PKC does not phosphorylate UT-A1 at serine 486. Rat IMCD suspensions were treated without (Ctrl) or with 100 nM AVP, 2 μM PDBu, or AVP+PDBu and then immunoprecipitated with anti-UT-A1 and analyzed by Western blot using an antibody specific to UT-A1 phosphorylated at serine 486. A: 3 representative samples per condition. B: ratio of Pser486-UT-A1 to total UT-A1 from all samples presented as means ± SE, n = 6/condition. *P < 0.05 vs. Ctrl. Arrows indicate the 117- and 97-kDa glycoprotein forms of UT-A1. The response to AVP+PDBu was not statistically different from vasopressin alone.

Fig. 7.

PKC-α is phosphorylated by hypertonicity in rat inner medulla. Rat IMCDs were treated with 290-mosmol/kgH₂O buffer (iso) or 600-mosmol/kgH₂O buffer (hyper) that was made hypertonic by the addition of sucrose. Whole cell lysates were analyzed by Western blot probed for phosphorylated PKC-α (A) or total PKC-α (B). C: bar graph of the ratio of phosphorylated PKC-α to total PKC-α from all samples presented as means ± SE, n = 11/condition. *P < 0.05 vs. Ctrl.

Fig. 8.

PKC-α-deficient (PKC-α^−/−) mice have dilute urine. A: normal wild-type (WT) and PKC-α^−/− mice were placed in metabolic cages and 24-h urines were collected and urine osmolality was measured.
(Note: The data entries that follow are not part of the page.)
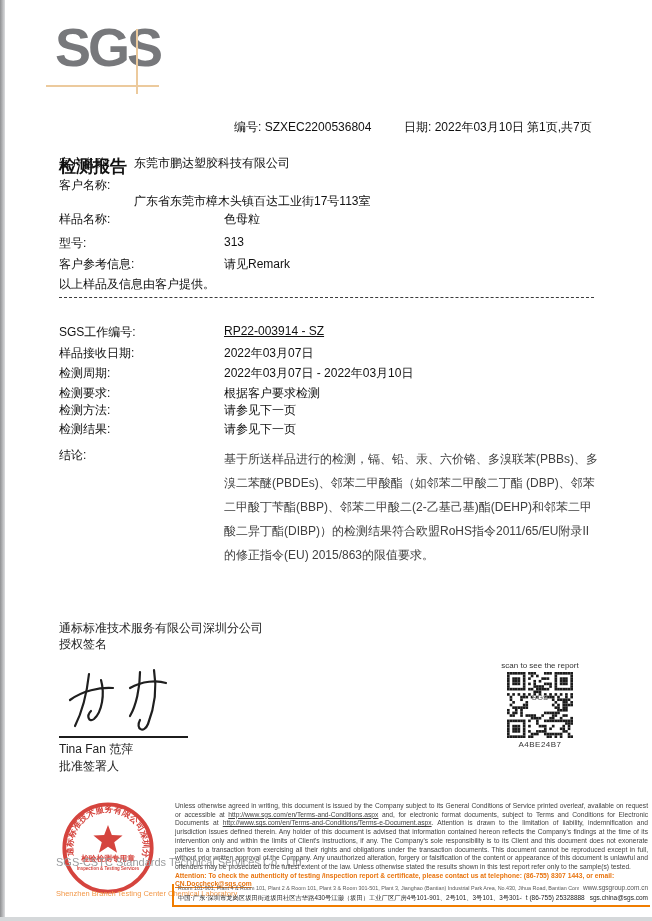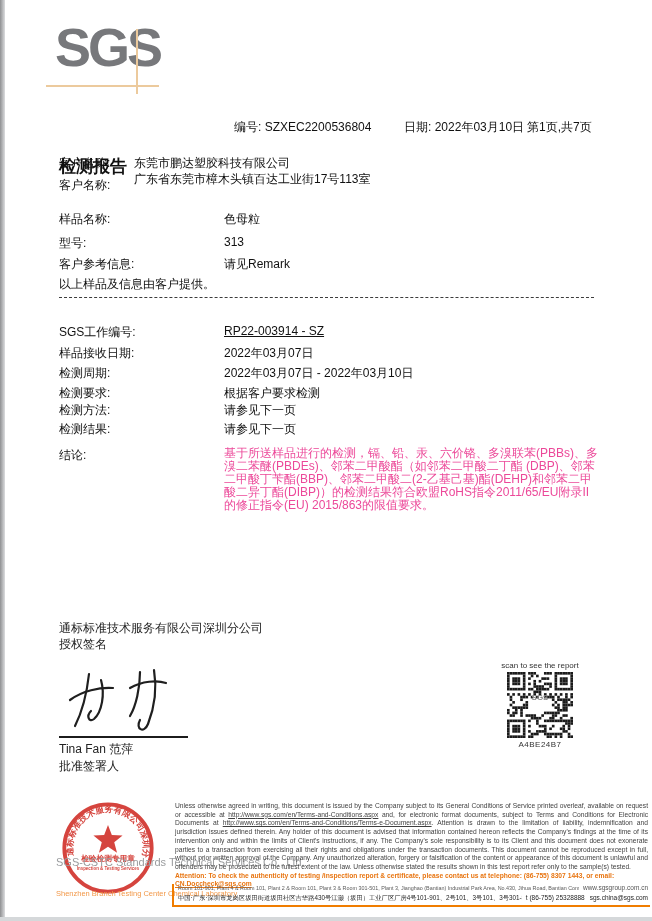--- a/index.html
+++ b/index.html
@@ -80,7 +80,7 @@
   <div class="abs lbl" style="top:155px;">客户名称:</div>
   <div class="abs val val-c1" style="top:155px;">东莞市鹏达塑胶科技有限公司</div>
   <div class="abs lbl" style="top:177px;">客户名称:</div>
-  <div class="abs val val-c1" style="top:171px;">广东省东莞市樟木头镇百达工业街17号113室</div>
+  <div class="abs val val-c1" style="top:193px;">广东省东莞市樟木头镇百达工业街17号113室</div>
 
   <div class="abs lbl" style="top:211px;">样品名称:</div>
   <div class="abs val val-c2" style="top:211px;">色母粒</div>

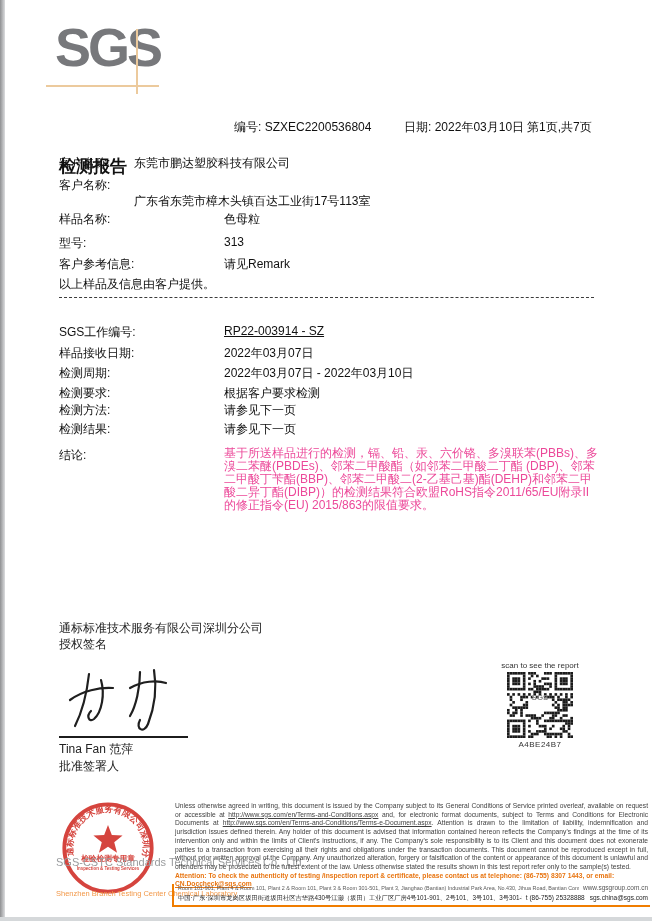--- a/index.html
+++ b/index.html
@@ -28,7 +28,7 @@
   .val-c2{left:224px;}
   .dash-sep{left:59px;top:297px;width:535px;border-top:1px dashed #3c3c3c;height:0;}
 
-  .para{left:224px;top:447px;width:374px;font-size:12px;line-height:13px;color:#ec4899;}
+  .para{left:224px;top:447px;width:374px;font-size:12px;line-height:24px;color:#404040;}
 
   
   .sig-company{left:59px;top:620px;font-size:12px;}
The bar graph provides means ± SE, n = 9 animals per mouse type. *P < 0.05. B: Western blot of IM tissue lysate from normal WT and PKC-α^−/− mice probed for UT-A1. C: bar graph showing means ± SE values for the combined 97- and 117-kDa band densities for 4 mice per group. *P < 0.05 vs. WT.

Fig. 9.

Hypertonicity stimulates UT-A1 phosphorylation in WT but not PKC-α^−/− mice. IMCDs from WT and PKC-α^−/− mice were metabolically labeled with ³²P and then incubated with 290-mosmol/kgH₂O buffer (iso) or 600-mosmol/kgH₂O buffer (hyper). UT-A1 was immunoprecipitated from each sample and analyzed by Western blot and autoradiography. The autoradiograms in A show the phosphorylated UT-A1 levels from representative IMCDs from WT (left) or PKC-α^−/− (right) mice. The Western blots in B show total UT-A1 protein levels in the same samples. C: bar graph showing the ratio of phosphorylated UT-A1 to total UT-A1 in hypertonically treated IMCDs as a percent of isotonic control levels (dashed line at 100%) for each mouse type. All data presented as means ± SE, n = 12/condition. *P < 0.05.